[Opening SOURCE INFORMATION section]

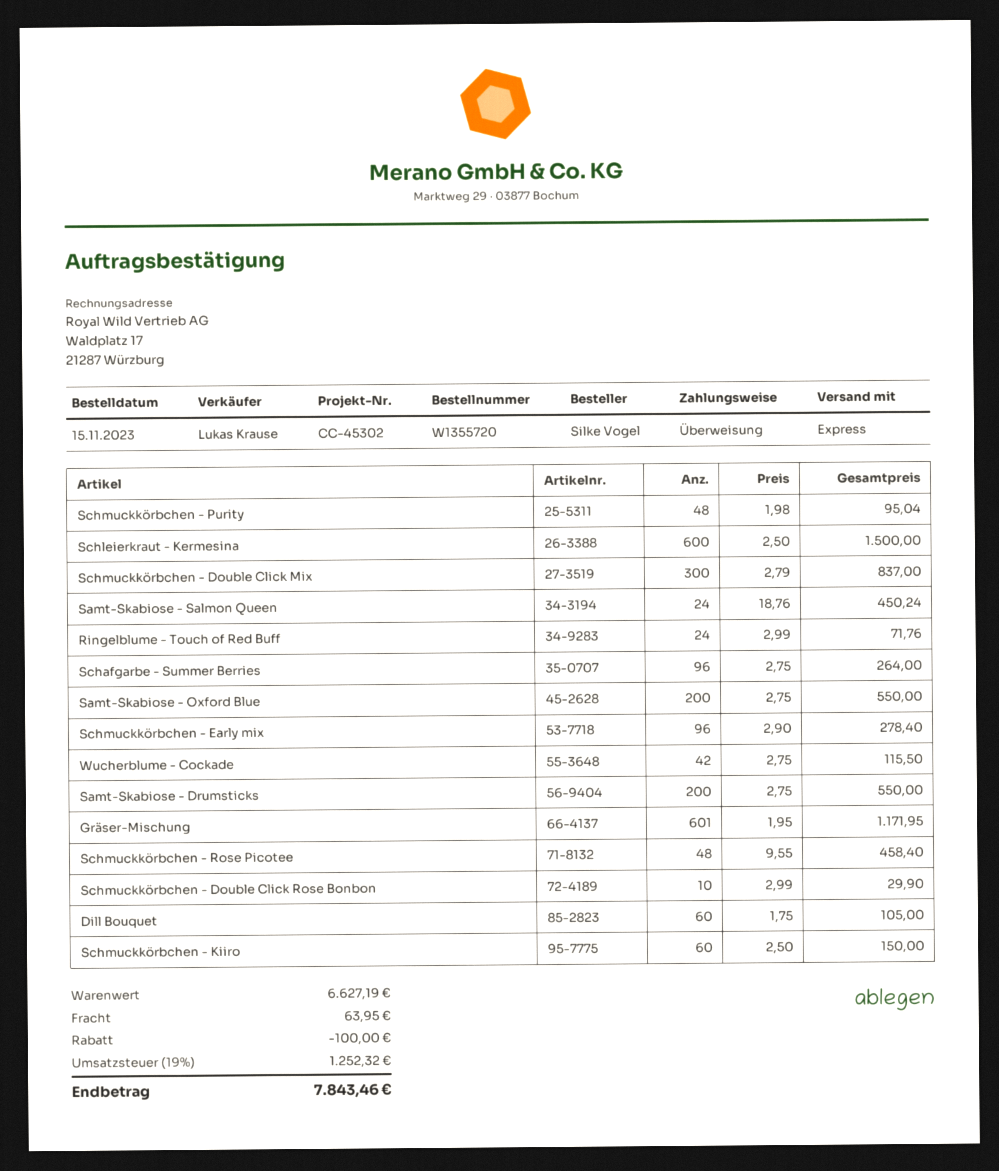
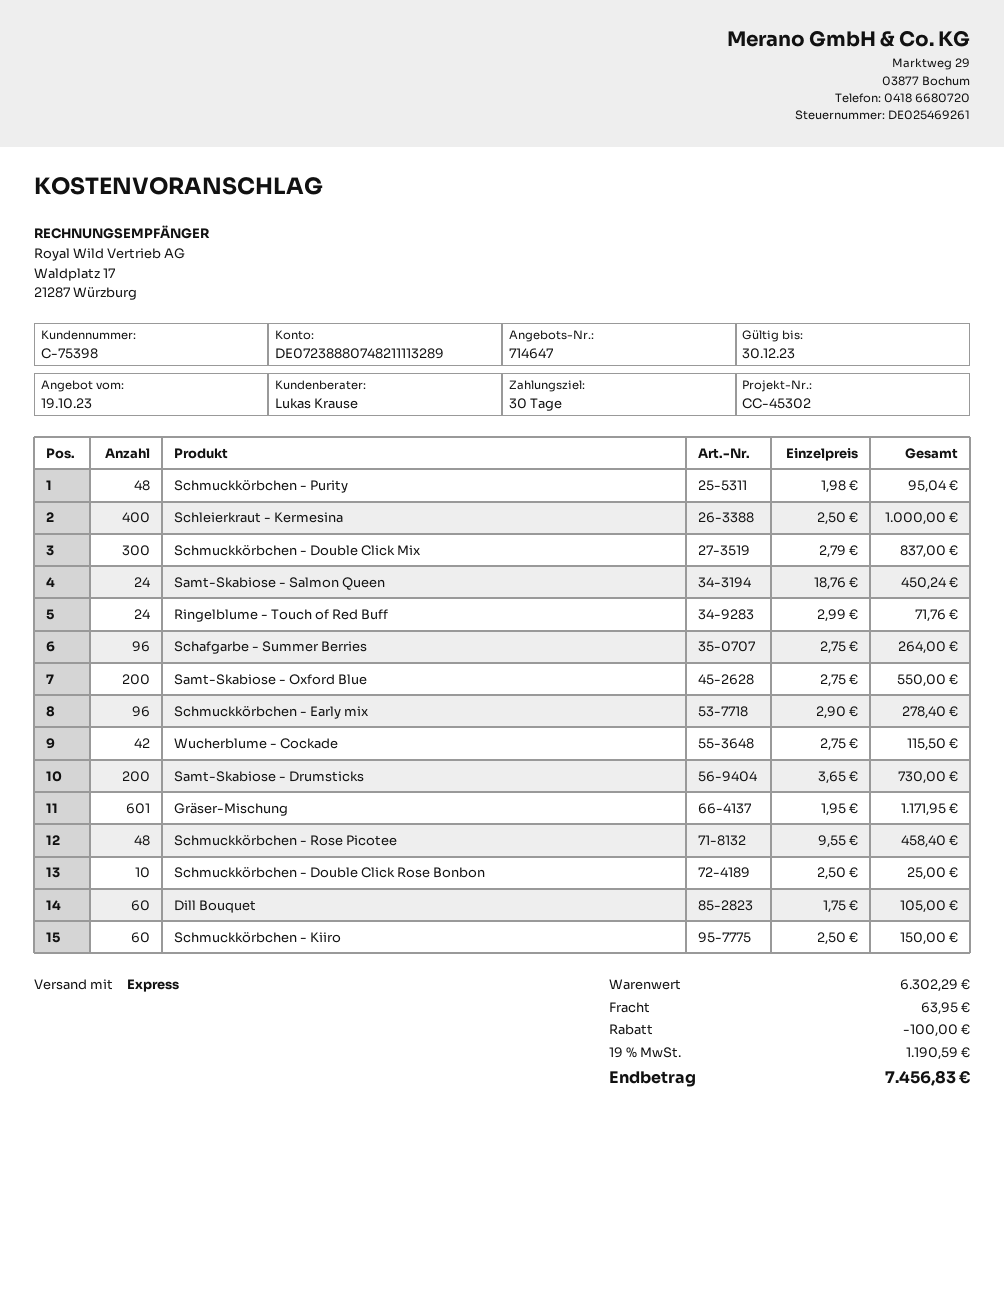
Schleierkraut - Kermesina: 600 x 2.50 = 1500.00 -> 400 x 2.50 = 1000.00
Samt-Skabiose - Drumsticks: 200 x 2.75 = 550.00 -> 200 x 3.65 = 730.00
Schmuckkörbchen - Double Click Rose Bonbon: 10 x 2.99 = 29.90 -> 10 x 2.50 = 25.00
subtotal: 6627.19 -> 6302.29
tax: 19% = 1252.32 -> 19% = 1190.59
total: 7843.46 -> 7456.83

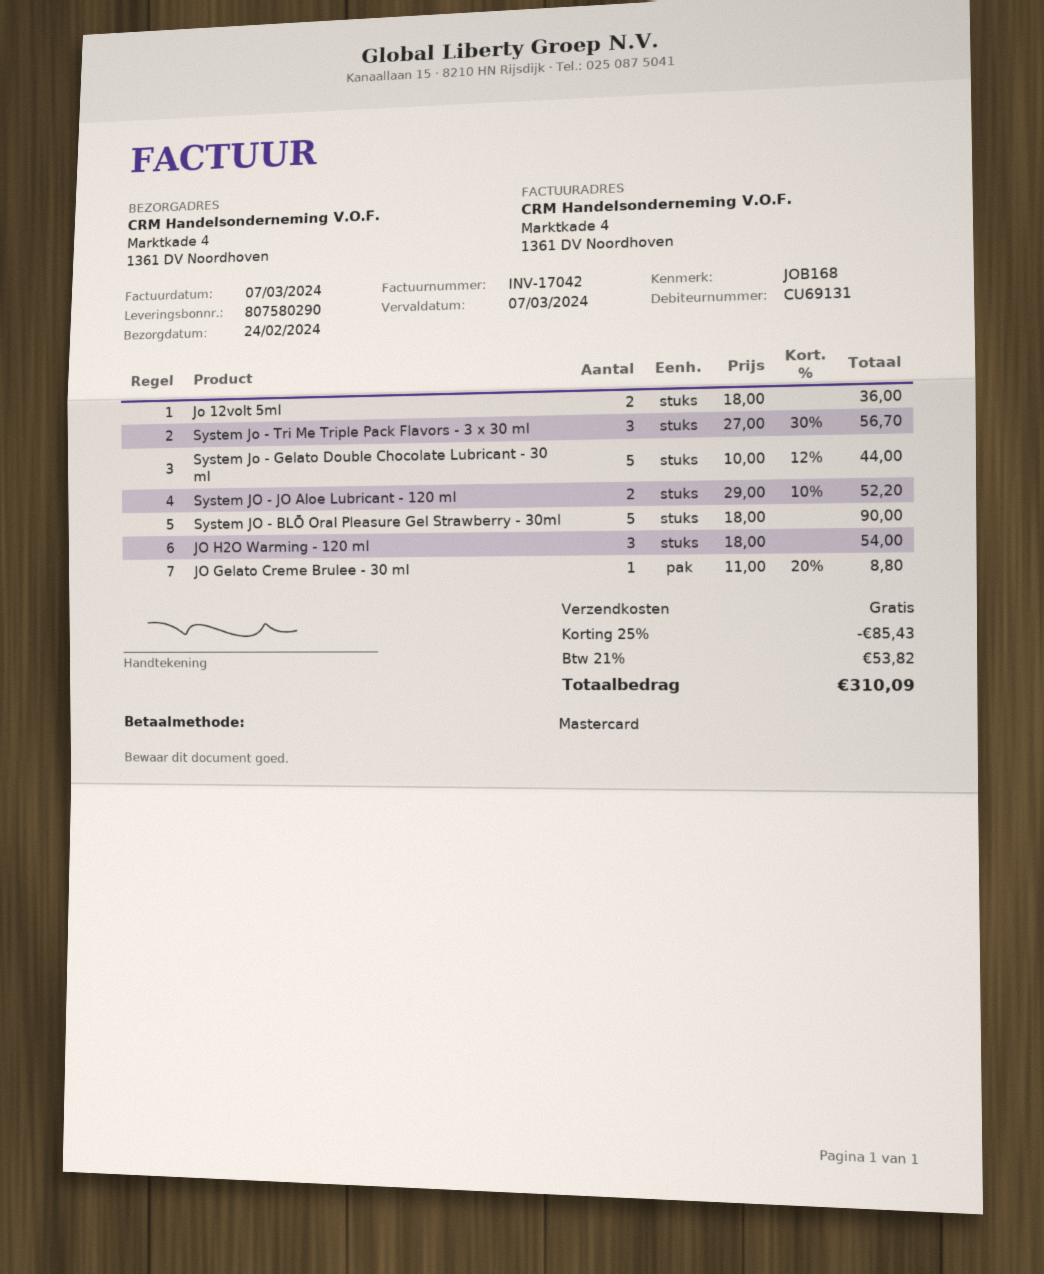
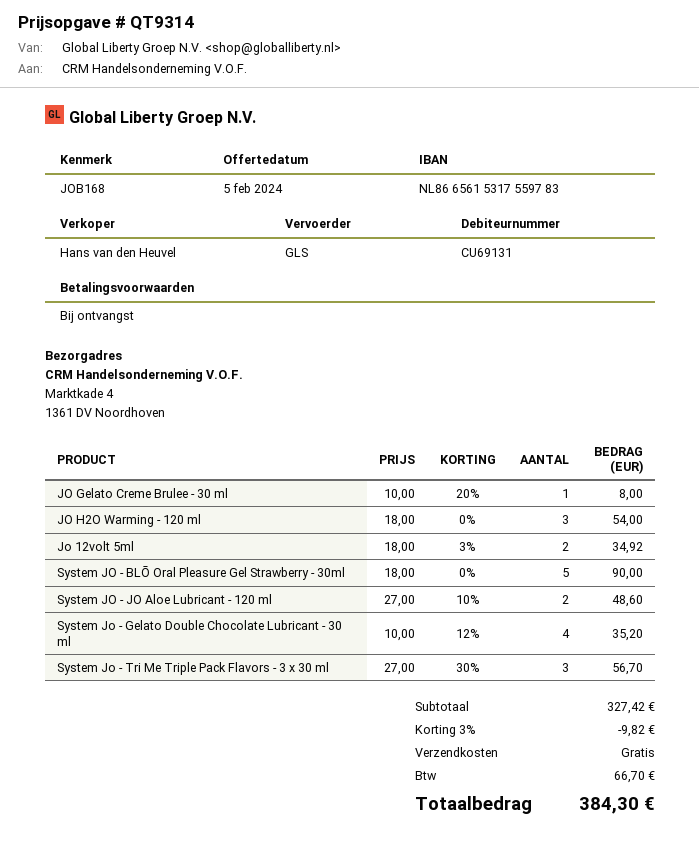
Jo 12volt 5ml: 2 x 18.00 = 36.00 -> 2 x 18.00 - 3% = 34.92
System Jo - Gelato Double Chocolate Lubricant - 30 ml: 5 x 10.00 - 12% = 44.00 -> 4 x 10.00 - 12% = 35.20
System JO - JO Aloe Lubricant - 120 ml: 2 x 29.00 - 10% = 52.20 -> 2 x 27.00 - 10% = 48.60
JO Gelato Creme Brulee - 30 ml: 1 x 11.00 - 20% = 8.80 -> 1 x 10.00 - 20% = 8.00
discount: 25% = 85.43 -> 3% = 9.82
tax: 53.82 -> 66.70
total: 310.09 -> 384.30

[Closing SOURCE INFORMATION section]

* WORK ORDER *
No pictures belong in the copy. Transcribe every entry exactly.

* RESPONSE AREA *
Schleierkraut - Kermesina: 600 x 2.50 = 1500.00 -> 400 x 2.50 = 1000.00
Samt-Skabiose - Drumsticks: 200 x 2.75 = 550.00 -> 200 x 3.65 = 730.00
Schmuckkörbchen - Double Click Rose Bonbon: 10 x 2.99 = 29.90 -> 10 x 2.50 = 25.00
subtotal: 6627.19 -> 6302.29
tax: 19% = 1252.32 -> 19% = 1190.59
total: 7843.46 -> 7456.83

Jo 12volt 5ml: 2 x 18.00 = 36.00 -> 2 x 18.00 - 3% = 34.92
System Jo - Gelato Double Chocolate Lubricant - 30 ml: 5 x 10.00 - 12% = 44.00 -> 4 x 10.00 - 12% = 35.20
System JO - JO Aloe Lubricant - 120 ml: 2 x 29.00 - 10% = 52.20 -> 2 x 27.00 - 10% = 48.60
JO Gelato Creme Brulee - 30 ml: 1 x 11.00 - 20% = 8.80 -> 1 x 10.00 - 20% = 8.00
discount: 25% = 85.43 -> 3% = 9.82
tax: 53.82 -> 66.70
total: 310.09 -> 384.30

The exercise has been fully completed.